Room is a novel that, even with the entrapment and abuse of Ma, is an interesting portrayal of how to live. In that sense, it is similar to Cormac McCarthy’s The Road, which Donoghue cites as an inspiration and a motive in fashioning her own “mother child modern myth.” The novel has been lauded for its discombobulating narration by a child and the ambiguity of what exactly was happening until Jack releases more and more tidbits that clarify the situation.
The narration is told through the perspective of Jack, the five-year-old who is the product of Old Nick’s sexual abuse of Ma. They are both kept in a room in Old Nick’s back garden, but Ma becomes increasingly aware that she and her son have to escape. Both halves of the novel—the first set in Room, the second in the outside world—force the reader to reconsider what living means. The first half, within the confines of those four walls, presents how many of us take our freedom for granted; being able to leave our houses is classed as a basic right, yet Ma and Jack do not have it. The second half is also interesting, as Jack is experiencing everything in the world for the first time. He has never seen a car, the sun, or the outside world at this point, and his adjustment means he has to grow up extremely quickly. The narrative is circular: Ma and Jack start as they begin, standing in the Room. Yet, in the end, they have the option to leave, and this makes the physical space something else entirely: it is now merely a room, not a prison.
The novel is told from Jack’s perspective, yet deals with some extremely adult, shocking themes. For example, Jack is told to stay in the wardrobe and can hear Old Nick talking to his mother whilst the bed squeaks. He is unaware that he is actually hearing the rape of his mother every night, a horrible dramatic irony. His narration also presents a naivete that completely rewrites the captivity narrative. He sees their activities as nothing more than games, while they are, in fact, instances of Ma training them to remain healthy and perhaps help facilitate the best chances of escape. The gym games are to maintain their physical strength, and their screaming games are to try to get someone to hear them.

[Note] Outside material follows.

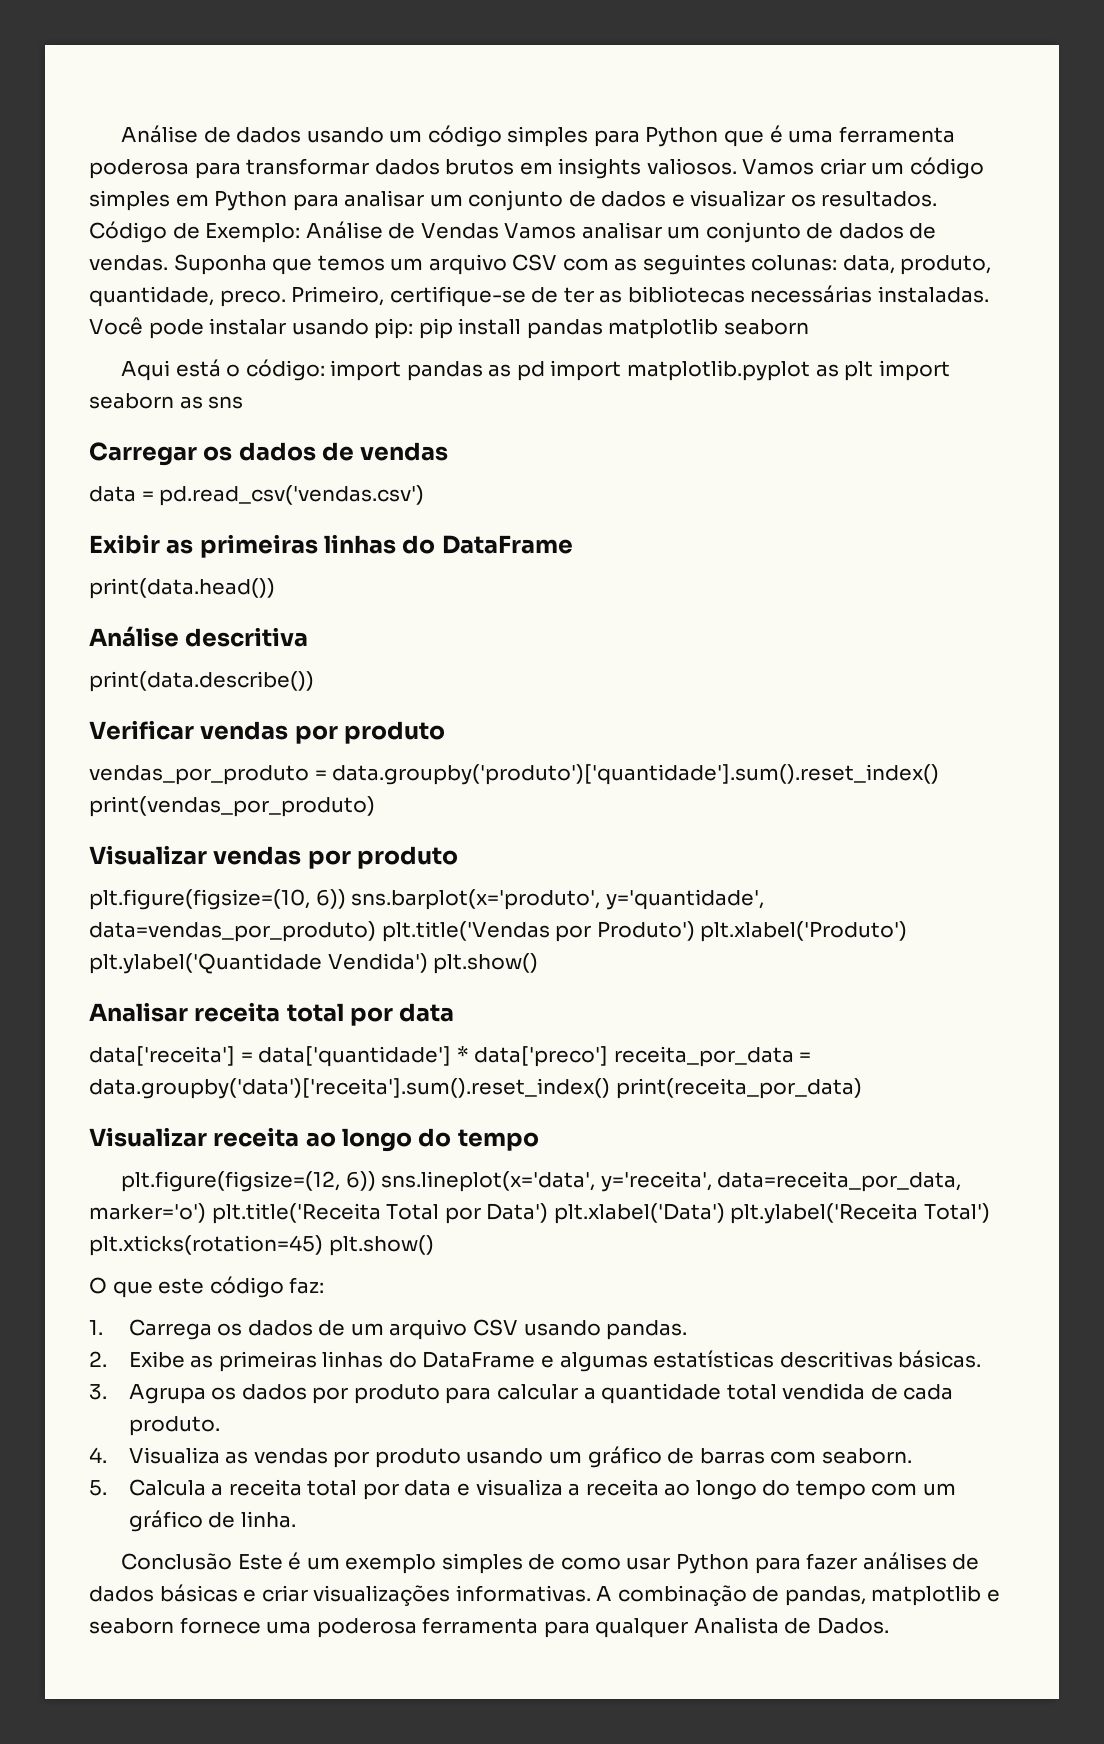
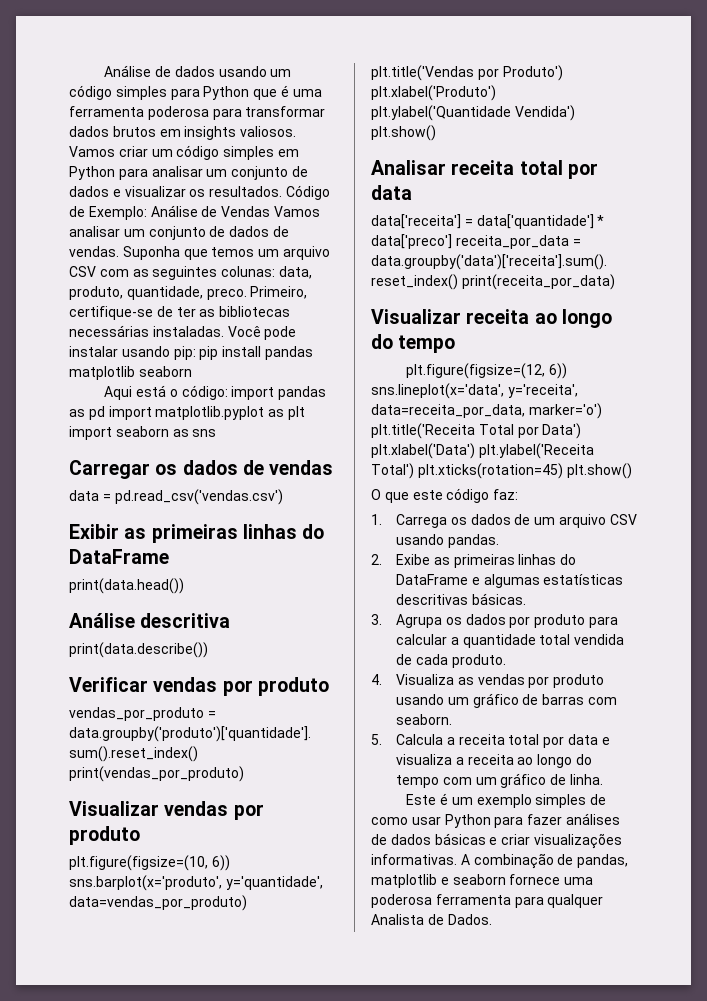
- Conclusão Este é um exemplo simples de como usar Python para fazer análises de dados básicas e criar visualizações informativas.
+ Este é um exemplo simples de como usar Python para fazer análises de dados básicas e criar visualizações informativas.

Because Jack is the narrator, there are certain authorial choices Donoghue made to give the reader the impression of veracity. Jack personifies the objects in the room because they are unique, singular entities and they are his friends. He has trouble understanding the outside world because, as he notes, everything out there seems to be a repeat. When asked about her process of writing in a “kid” voice, Donoghue explained to an interviewer: “Writing in Kid from the start (once I had figured out exactly what peculiar dialect of age-five-but-hyper-educated Kid he would start) was what helped me invent not only what thoughts would occur to Jack but what their zigzag sequence of association would be. I wanted the novel to be highly patterned but in a naive manner, so that, for instance, Jack’s cult of numbers (five is good, nine is bad) would link to the ‘magic numbers’ of the keycode that are keeping them locked in, and be echoed by the ‘magic numbers’ of the license plate that allow the police to track down Old Nick.”
Donoghue also presents an interesting take on identity throughout the novel. We never learn Ma’s name; her entire identity is constructed through Jack’s perspective. Consequently, we never really learn about Ma’s life before Jack in Room, or who she was before she was kidnapped. Donoghue explains that she never seriously considered having the story told by anyone other than Jack, which would subvert the “banal trope of every second crime novel: the weirdo, fetishistic watcher/stalker/kidnapper/kidnapper of women or children.” She never wanted to give Old Nick that much prominence in my novel: "just as Ma does, I chose to keep him at arm’s length, not letting him set the terms of the story. And as for telling it from Ma’s point of view, I can’t imagine how to do that without the novel degenerating into a tearjerker, because at every point Ma knows all the reasons to be sad. Nor did I think any of the experts or other adults (such as Grandma) needed their own narration; I thought I could put their sense of Ma and Jack across through reported dialogue.”